You remember, I hope, the saga of the New Orleans Public Schools District: Abandoned by white families, underfunded by a overwhelmingly white Legislature and Dtate School Board, the public schools were segregated and held in low regard. Then came Hurricane Katrina in 2005, which severely damaged most of the schools; the students scattered. The state stepped in and created the Recovery School District, whose job was to get the schools rebuilt and reopened under new management. To get rid of the union, the entire teaching staff (mostly Black) was fired, and teachers were allowed to reapply for their jobs.
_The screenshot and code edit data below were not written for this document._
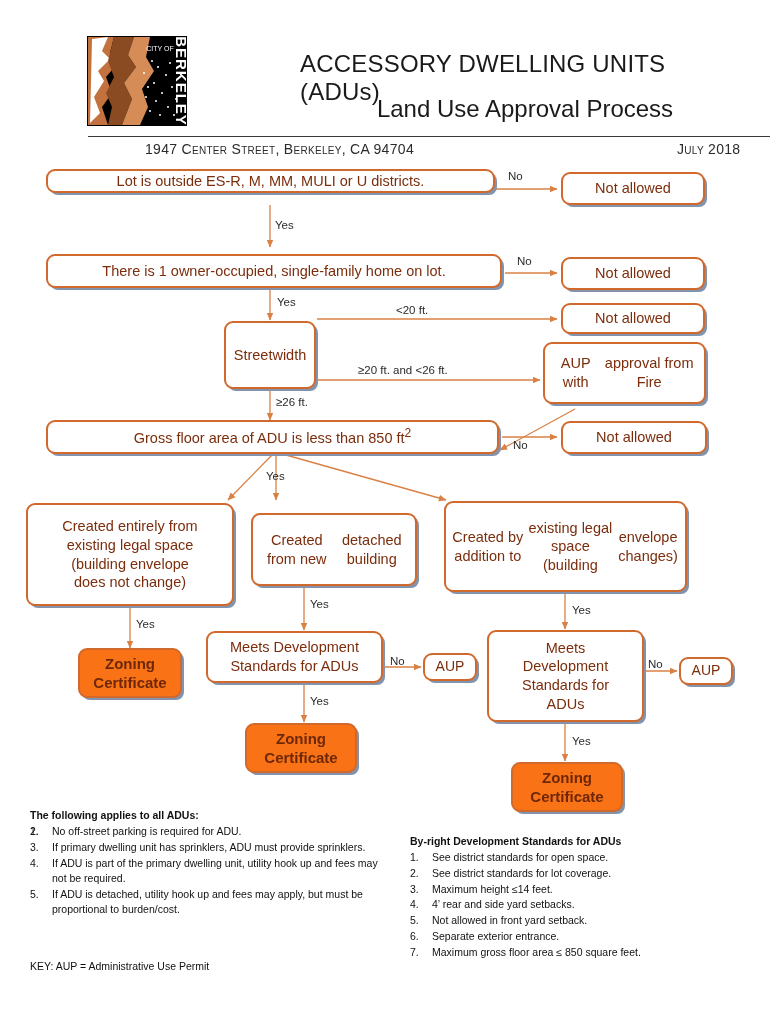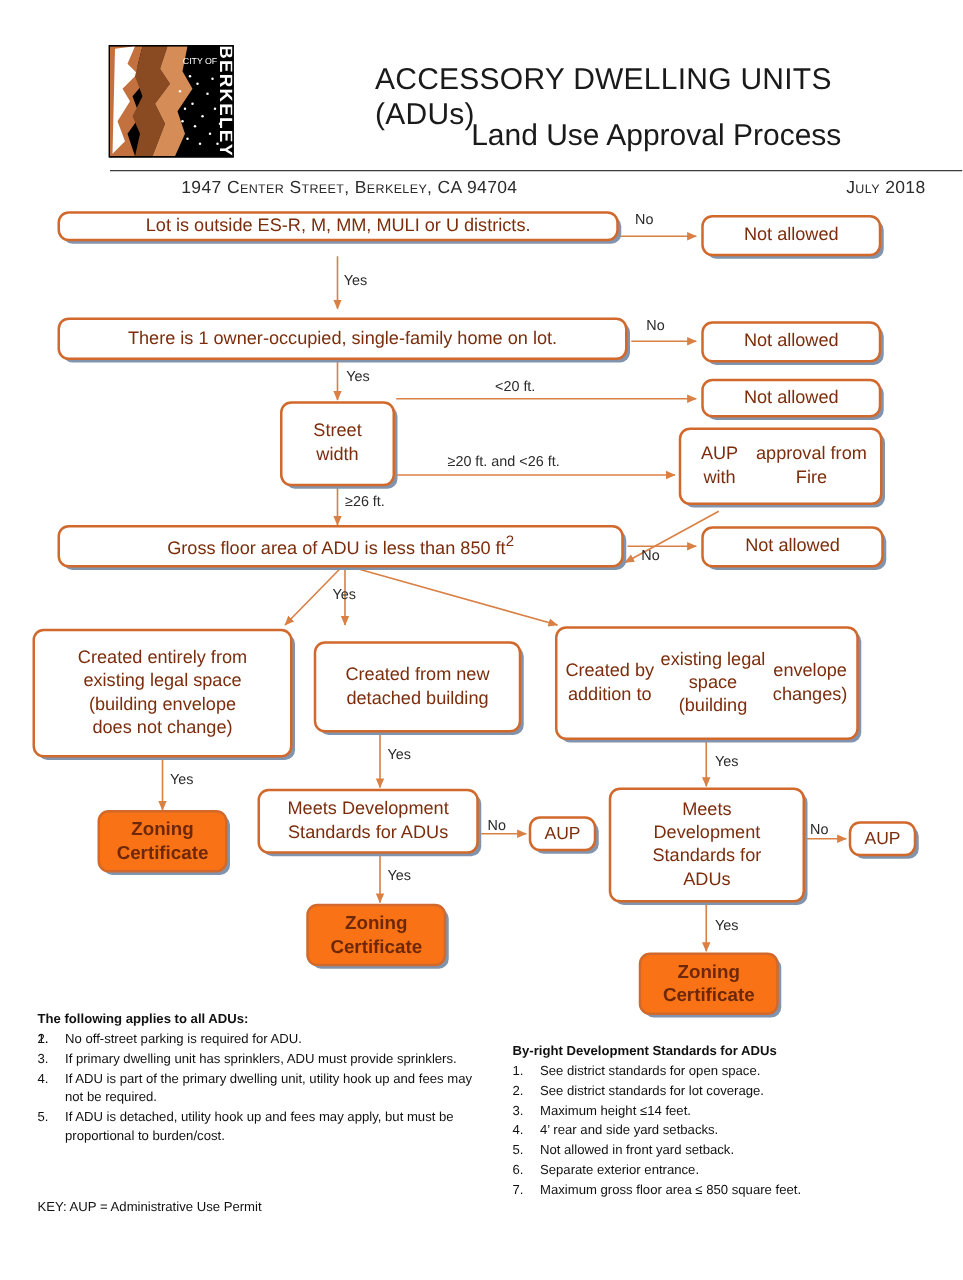--- a/index.html
+++ b/index.html
@@ -158,7 +158,7 @@
     <span class="t">Not allowed</span>
   </div>
 
-  <div class="box" style="left:224px;top:321px;width:92px;height:68px;flex-direction:column;">
+  <div class="box" style="left:224px;top:321px;width:92px;height:68px;flex-direction:row;">
     <span class="t">Street</span>
     <span class="t">width</span>
   </div>

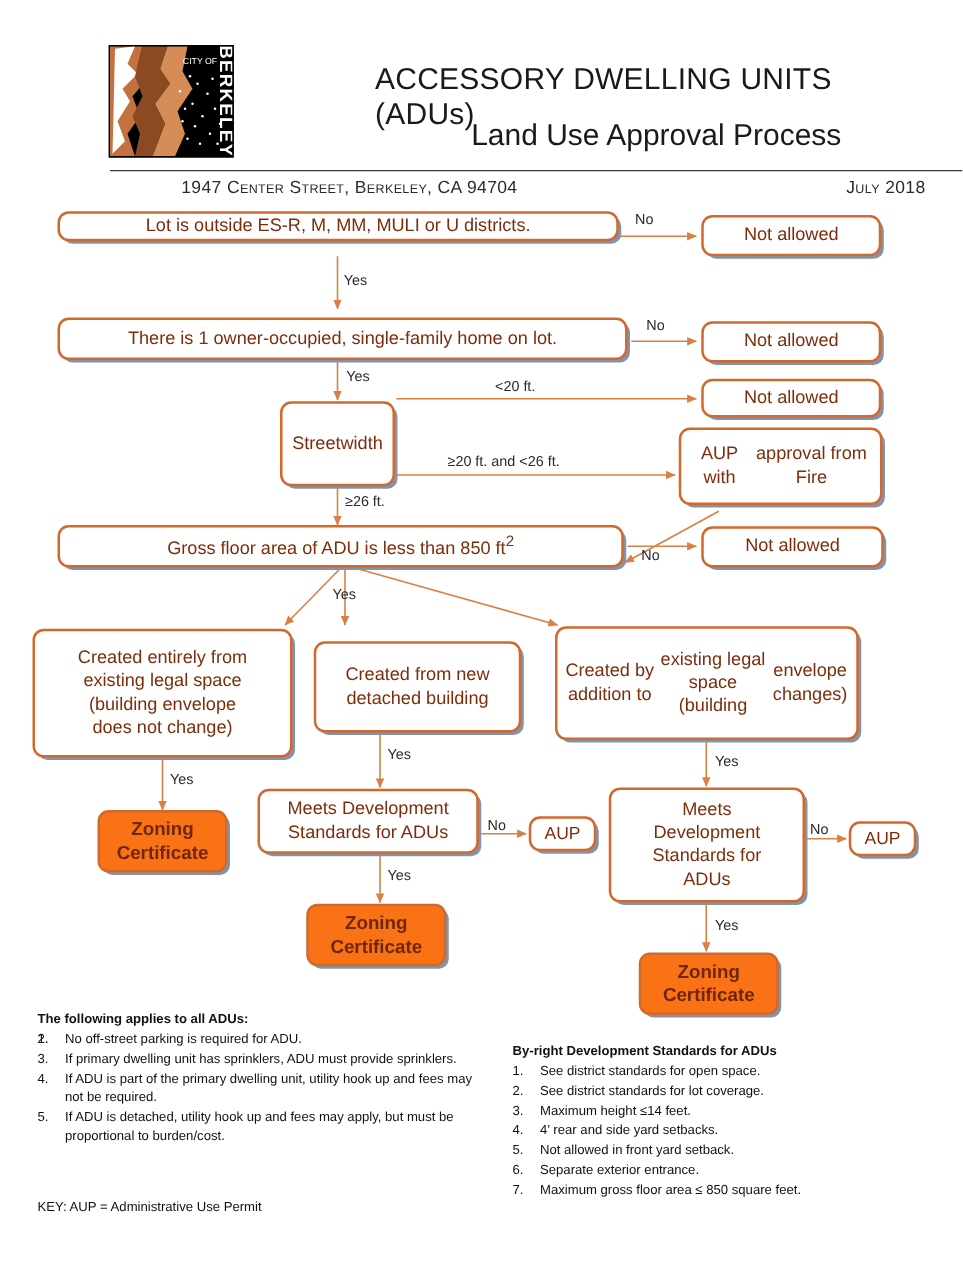--- a/index.html
+++ b/index.html
@@ -192,7 +192,7 @@
     <span class="t">does not change)</span>
   </div>
 
-  <div class="box" style="left:251px;top:513px;width:166px;height:73px;flex-direction:column;">
+  <div class="box" style="left:251px;top:513px;width:166px;height:73px;flex-direction:row;">
     <span class="t">Created from new</span>
     <span class="t">detached building</span>
   </div>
When school opened again, most of them were privately managed charter schools, many of the newly hired teachers came from Teach for America, and the district for a time enjoyed a large infusion of funds from the federal government and large foundations, all committed to the success of the charter model.

The Hechinger Report tells the story of a new school that opened this fall. For the first time in two decades, it is a district-run public school instead of a charter school.

Be skeptical of claims about dramatic improvements in student outcomes when comparing pre-Katrina to the present. The enrollment in 2004 was nearly 70,000, and is now about 40,000.